> _To do_
Beneath this line are the data; copy exactly the part of them that opens with the line containing "(506, 642) none" and closes with the line containing "[740,160,809,175] Polyflow, ->", and only that part.

* * * * *

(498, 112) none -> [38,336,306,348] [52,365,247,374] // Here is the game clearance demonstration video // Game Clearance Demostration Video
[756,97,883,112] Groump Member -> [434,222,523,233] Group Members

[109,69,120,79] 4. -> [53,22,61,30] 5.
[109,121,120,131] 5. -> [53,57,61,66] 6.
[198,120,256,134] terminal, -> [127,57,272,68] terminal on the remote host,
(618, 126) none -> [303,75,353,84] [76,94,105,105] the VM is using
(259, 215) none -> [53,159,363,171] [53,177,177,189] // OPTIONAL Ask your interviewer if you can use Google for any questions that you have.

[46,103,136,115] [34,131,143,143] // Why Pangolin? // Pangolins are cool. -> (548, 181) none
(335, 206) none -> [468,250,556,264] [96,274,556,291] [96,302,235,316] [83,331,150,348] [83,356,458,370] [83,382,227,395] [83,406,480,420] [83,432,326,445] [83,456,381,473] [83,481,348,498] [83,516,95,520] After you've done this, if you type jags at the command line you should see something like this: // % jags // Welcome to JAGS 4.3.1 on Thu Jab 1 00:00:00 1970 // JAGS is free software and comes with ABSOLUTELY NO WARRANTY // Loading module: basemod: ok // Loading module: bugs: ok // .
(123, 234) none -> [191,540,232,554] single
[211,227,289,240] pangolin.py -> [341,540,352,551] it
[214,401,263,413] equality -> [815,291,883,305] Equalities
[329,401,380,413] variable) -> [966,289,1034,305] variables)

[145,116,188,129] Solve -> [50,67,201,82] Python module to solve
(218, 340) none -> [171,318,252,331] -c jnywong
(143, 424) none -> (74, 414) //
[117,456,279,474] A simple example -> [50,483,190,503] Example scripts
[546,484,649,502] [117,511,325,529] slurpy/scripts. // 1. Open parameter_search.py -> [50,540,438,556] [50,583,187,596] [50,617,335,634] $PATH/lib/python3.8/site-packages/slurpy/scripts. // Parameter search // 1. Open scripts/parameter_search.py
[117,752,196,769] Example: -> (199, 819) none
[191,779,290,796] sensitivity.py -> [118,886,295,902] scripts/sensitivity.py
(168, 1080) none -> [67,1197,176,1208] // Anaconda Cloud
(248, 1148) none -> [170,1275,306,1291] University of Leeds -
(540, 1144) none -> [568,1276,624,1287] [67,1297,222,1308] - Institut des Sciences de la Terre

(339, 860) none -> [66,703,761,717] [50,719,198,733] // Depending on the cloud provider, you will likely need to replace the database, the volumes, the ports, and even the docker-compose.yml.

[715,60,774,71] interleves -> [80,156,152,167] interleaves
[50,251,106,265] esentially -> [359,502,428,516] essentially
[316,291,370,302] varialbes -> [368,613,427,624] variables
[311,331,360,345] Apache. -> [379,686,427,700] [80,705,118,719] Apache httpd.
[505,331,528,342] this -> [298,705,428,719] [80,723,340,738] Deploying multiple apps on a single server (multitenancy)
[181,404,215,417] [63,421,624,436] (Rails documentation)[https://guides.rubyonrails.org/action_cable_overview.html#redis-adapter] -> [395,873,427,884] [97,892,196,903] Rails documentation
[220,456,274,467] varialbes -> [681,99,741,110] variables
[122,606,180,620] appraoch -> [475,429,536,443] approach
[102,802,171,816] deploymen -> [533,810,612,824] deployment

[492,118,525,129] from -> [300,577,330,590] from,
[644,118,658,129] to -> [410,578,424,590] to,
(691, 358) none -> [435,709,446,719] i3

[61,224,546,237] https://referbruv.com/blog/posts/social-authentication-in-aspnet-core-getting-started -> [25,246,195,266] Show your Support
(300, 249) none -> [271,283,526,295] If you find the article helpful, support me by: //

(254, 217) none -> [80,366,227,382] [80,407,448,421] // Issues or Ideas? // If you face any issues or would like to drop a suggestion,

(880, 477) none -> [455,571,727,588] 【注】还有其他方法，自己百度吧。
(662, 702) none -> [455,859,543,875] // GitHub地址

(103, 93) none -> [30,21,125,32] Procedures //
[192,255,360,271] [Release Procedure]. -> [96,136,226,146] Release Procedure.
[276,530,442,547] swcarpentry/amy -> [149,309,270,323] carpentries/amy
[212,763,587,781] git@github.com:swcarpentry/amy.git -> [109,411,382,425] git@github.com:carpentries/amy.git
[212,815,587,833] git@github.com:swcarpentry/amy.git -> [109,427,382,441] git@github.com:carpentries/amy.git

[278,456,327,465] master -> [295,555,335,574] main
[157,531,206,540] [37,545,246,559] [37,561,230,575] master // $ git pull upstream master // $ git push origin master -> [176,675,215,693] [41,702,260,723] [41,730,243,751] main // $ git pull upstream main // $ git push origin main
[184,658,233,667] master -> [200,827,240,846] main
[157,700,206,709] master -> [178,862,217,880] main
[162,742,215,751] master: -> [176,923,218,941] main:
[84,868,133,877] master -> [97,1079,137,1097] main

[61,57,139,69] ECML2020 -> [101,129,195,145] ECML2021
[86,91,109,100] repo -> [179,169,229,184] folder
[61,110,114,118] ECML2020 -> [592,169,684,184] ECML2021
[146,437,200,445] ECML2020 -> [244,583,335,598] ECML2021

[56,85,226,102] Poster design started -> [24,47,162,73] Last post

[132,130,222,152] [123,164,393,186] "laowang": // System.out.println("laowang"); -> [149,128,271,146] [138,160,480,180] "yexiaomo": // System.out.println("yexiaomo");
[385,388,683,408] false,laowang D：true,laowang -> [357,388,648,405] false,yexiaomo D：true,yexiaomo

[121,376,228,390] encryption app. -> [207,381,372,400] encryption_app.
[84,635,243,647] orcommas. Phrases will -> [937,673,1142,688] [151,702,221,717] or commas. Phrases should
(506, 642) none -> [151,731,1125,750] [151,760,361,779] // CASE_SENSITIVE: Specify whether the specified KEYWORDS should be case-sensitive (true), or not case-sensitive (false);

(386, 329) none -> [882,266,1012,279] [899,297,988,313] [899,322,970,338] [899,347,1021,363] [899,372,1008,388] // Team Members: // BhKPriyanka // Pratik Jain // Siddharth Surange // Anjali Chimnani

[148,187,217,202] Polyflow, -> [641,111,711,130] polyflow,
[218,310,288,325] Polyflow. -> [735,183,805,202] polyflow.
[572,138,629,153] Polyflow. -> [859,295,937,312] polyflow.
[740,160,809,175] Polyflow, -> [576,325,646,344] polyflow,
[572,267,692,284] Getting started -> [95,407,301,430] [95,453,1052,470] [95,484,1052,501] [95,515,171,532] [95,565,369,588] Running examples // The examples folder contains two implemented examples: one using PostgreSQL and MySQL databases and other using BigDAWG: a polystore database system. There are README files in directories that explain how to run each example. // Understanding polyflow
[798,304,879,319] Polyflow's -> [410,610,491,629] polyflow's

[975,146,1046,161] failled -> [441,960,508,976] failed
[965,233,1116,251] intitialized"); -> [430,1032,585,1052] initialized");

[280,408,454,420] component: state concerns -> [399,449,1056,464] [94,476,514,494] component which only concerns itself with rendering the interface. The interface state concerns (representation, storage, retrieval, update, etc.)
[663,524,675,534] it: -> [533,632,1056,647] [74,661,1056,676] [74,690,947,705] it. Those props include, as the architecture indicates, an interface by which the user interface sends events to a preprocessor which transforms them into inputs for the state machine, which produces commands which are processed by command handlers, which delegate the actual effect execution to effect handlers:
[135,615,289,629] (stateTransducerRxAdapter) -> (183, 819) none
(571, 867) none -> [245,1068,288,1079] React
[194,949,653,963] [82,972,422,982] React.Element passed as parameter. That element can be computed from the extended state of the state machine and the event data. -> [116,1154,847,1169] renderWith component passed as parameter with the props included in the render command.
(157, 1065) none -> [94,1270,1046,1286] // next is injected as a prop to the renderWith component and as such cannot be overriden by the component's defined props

* * * * *

> _Solution to this problem_
(506, 642) none -> [151,731,1125,750] [151,760,361,779] // CASE_SENSITIVE: Specify whether the specified KEYWORDS should be case-sensitive (true), or not case-sensitive (false);

(386, 329) none -> [882,266,1012,279] [899,297,988,313] [899,322,970,338] [899,347,1021,363] [899,372,1008,388] // Team Members: // BhKPriyanka // Pratik Jain // Siddharth Surange // Anjali Chimnani

[148,187,217,202] Polyflow, -> [641,111,711,130] polyflow,
[218,310,288,325] Polyflow. -> [735,183,805,202] polyflow.
[572,138,629,153] Polyflow. -> [859,295,937,312] polyflow.
[740,160,809,175] Polyflow, -> [576,325,646,344] polyflow,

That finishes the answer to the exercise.